Saleignes
17510Saleignes affiche la consommation la plus élevée du département avec 343,2 kWh/m²/an. Ce petit village de 56 habitants illustre le défi thermique du bâti ancien rural, souvent antérieur à 1975 et mal isolé.
Dans la Charente-Maritime, Saleignes affiche une consommation moyenne de 343 kWh/m²/an, devant Romazières (319) et Bazauges (302). Ce classement, issu de la base DPE de l'ADEME, mesure la dépense en kilowatts des logements pour les 458 communes du département. Il révèle les territoires les plus gourmands en puissance et ceux qui économisent leurs ressources. Consommation, alimentation du réseau et force calorifique : autant de facettes de la performance des bâtiments. Un indicateur clé de la transition écologique locale. Données publiques open data.
Saleignes affiche la consommation la plus élevée du département avec 343,2 kWh/m²/an. Ce petit village de 56 habitants illustre le défi thermique du bâti ancien rural, souvent antérieur à 1975 et mal isolé.
Romazières, deuxième du classement, atteint 319,1 kWh/m²/an. Avec 90 habitants, son parc diagnostiqué est majoritairement ancien, ce qui explique une performance énergétique dégradée et des besoins de rénovation importants.

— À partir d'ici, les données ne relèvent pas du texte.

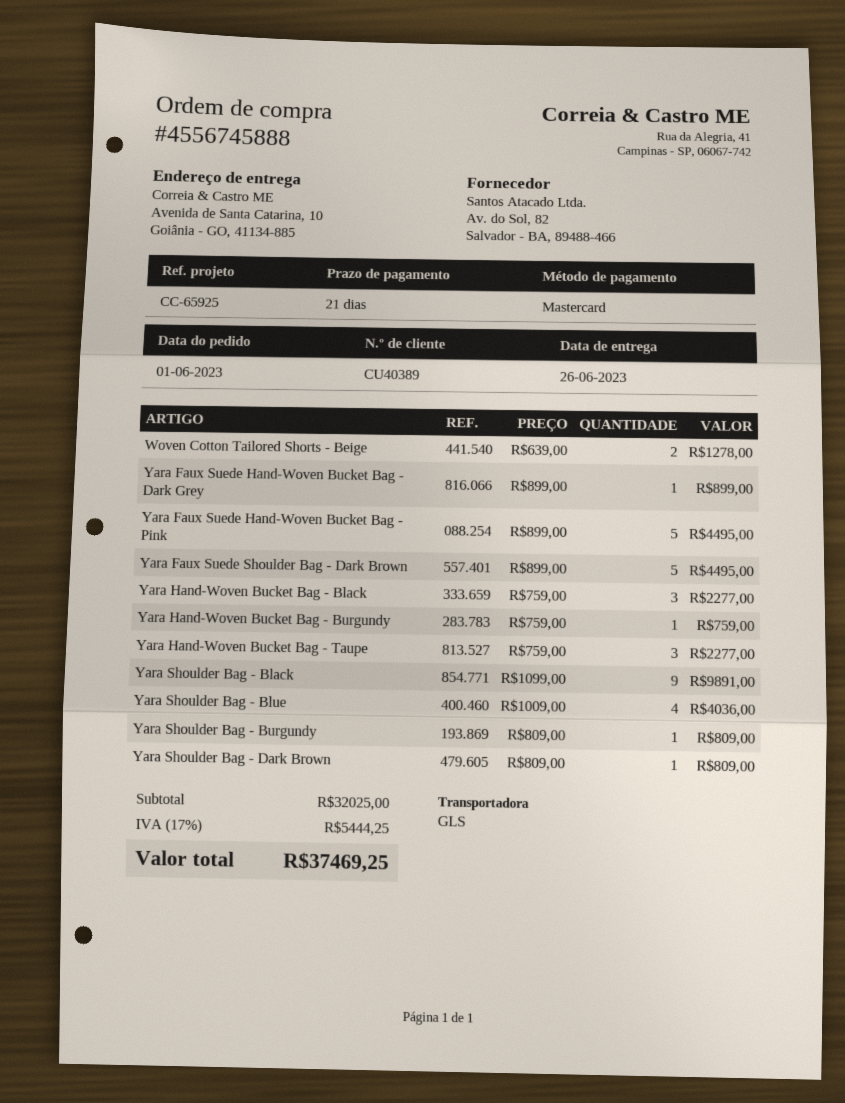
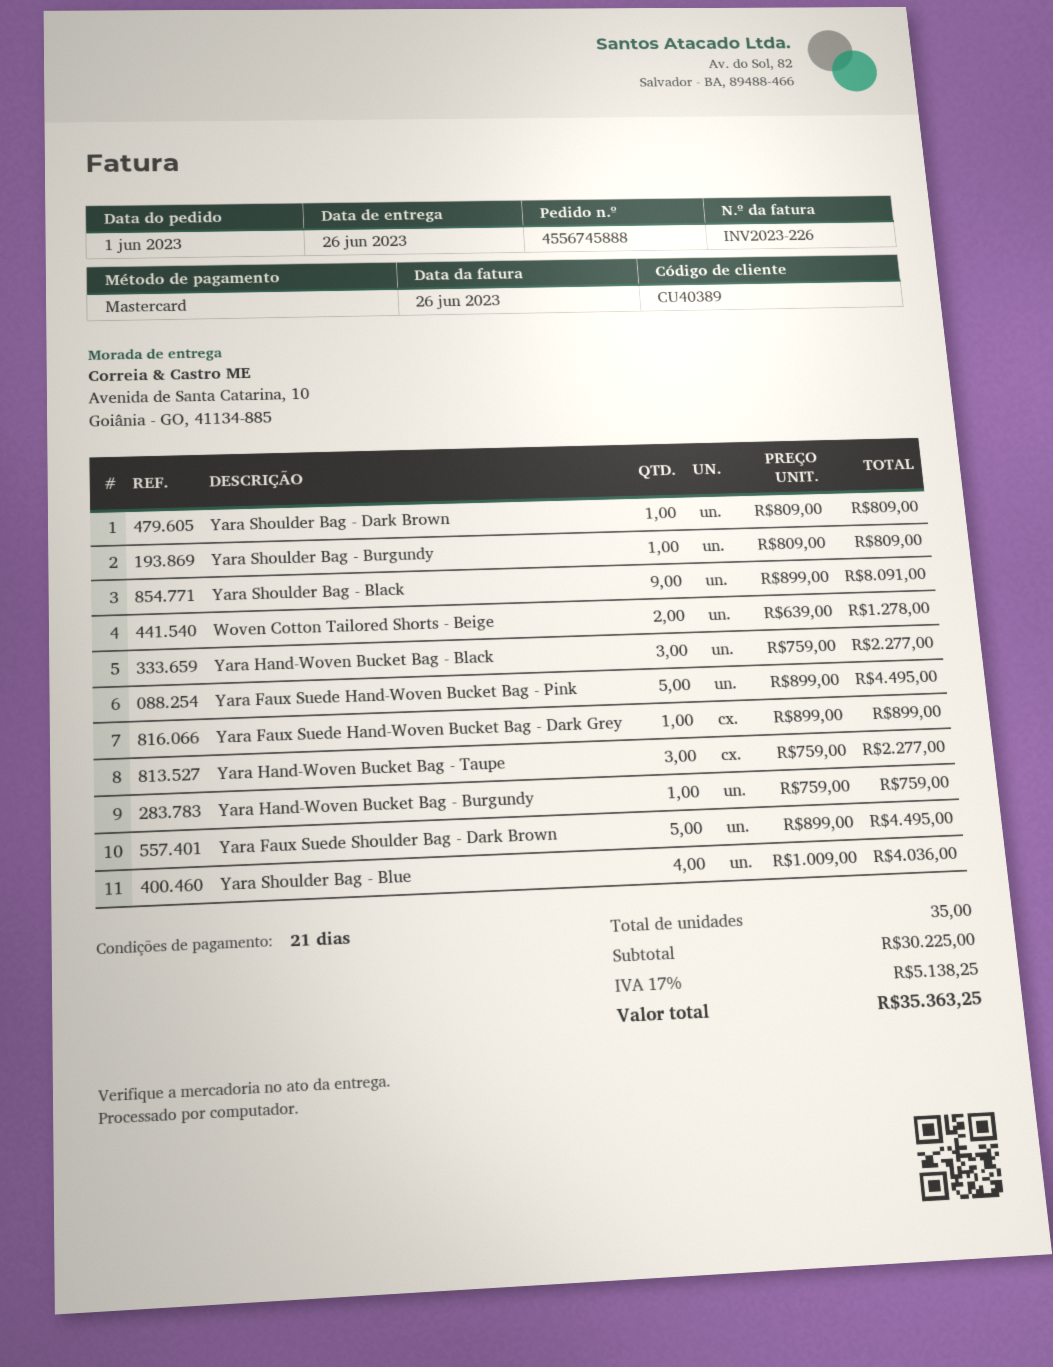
Yara Shoulder Bag - Black: 9 x 1099.00 = 9891.00 -> 9 x 899.00 = 8091.00
subtotal: 32025.00 -> 30225.00
tax: 17% = 5444.25 -> 17% = 5138.25
total: 37469.25 -> 35363.25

Bazauges consomme 301,7 kWh/m²/an, soit un niveau élevé pour ses 101 habitants. Ce score reflète un habitat souvent antérieur aux premières réglementations thermiques, avec une isolation insuffisante.
Vinax enregistre 300,1 kWh/m²/an, une valeur typique des communes rurales au bâti ancien. Ses 68 habitants vivent dans des logements diagnostiqués énergivores, appelant des travaux d'ampleur.
Sainte-Ramée, avec 298,2 kWh/m²/an, se classe cinquième. Ce village de 113 habitants présente un parc immobilier vieillissant, où la rénovation thermique est un enjeu pour réduire les consommations.
Brie-sous-Matha affiche 298 kWh/m²/an, soit une consommation élevée pour ses 163 habitants. Le parc diagnostiqué, majoritairement antérieur à 1975, explique ces besoins énergétiques importants.
Gourvillette consomme 297,5 kWh/m²/an, un niveau qui place la commune parmi les plus énergivores du département. Ses 116 habitants résident dans des logements souvent mal isolés, typiques du bâti rural ancien.
Villemorin atteint 296,1 kWh/m²/an, une valeur élevée pour ses 130 habitants. Ce score reflète un parc de logements anciens, où la précarité énergétique peut être un enjeu.
Lozay ferme le top 10 avec 294,5 kWh/m²/an. Ses 165 habitants vivent dans un habitat rural ancien, dont la performance énergétique est nettement inférieure aux standards actuels.
Source : Base DPE — ADEME — ADEME
Saleignes arrive en tête du classement par consommation énergétique moyenne de Charente-Maritime avec 343 kWh/m²/an.
Le podium par consommation énergétique moyenne de Charente-Maritime : 1) Saleignes, 2) Romazières, 3) Bazauges.
Angliers est classée dernière (458e) avec 130 kWh/m²/an.
Ce classement comprend 458 communes de Charente-Maritime.
Oui, consultez le Top 500 national par consommation énergétique moyenne pour comparer les communes de toute la France.
Les données proviennent des sources officielles : INSEE, DGFIP, IGN, Base Permanente des Équipements et data.gouv.fr.
La moyenne de Charente-Maritime est de 217 kWh/m²/an. La médiane se situe à 215 kWh/m²/an.
212 communes sur 458 ont une valeur supérieure à la moyenne départementale (217 kWh/m²/an).
Saleignes affiche 343 kWh/m²/an contre 130 kWh/m²/an pour Angliers, soit un écart significatif révélateur des disparités territoriales.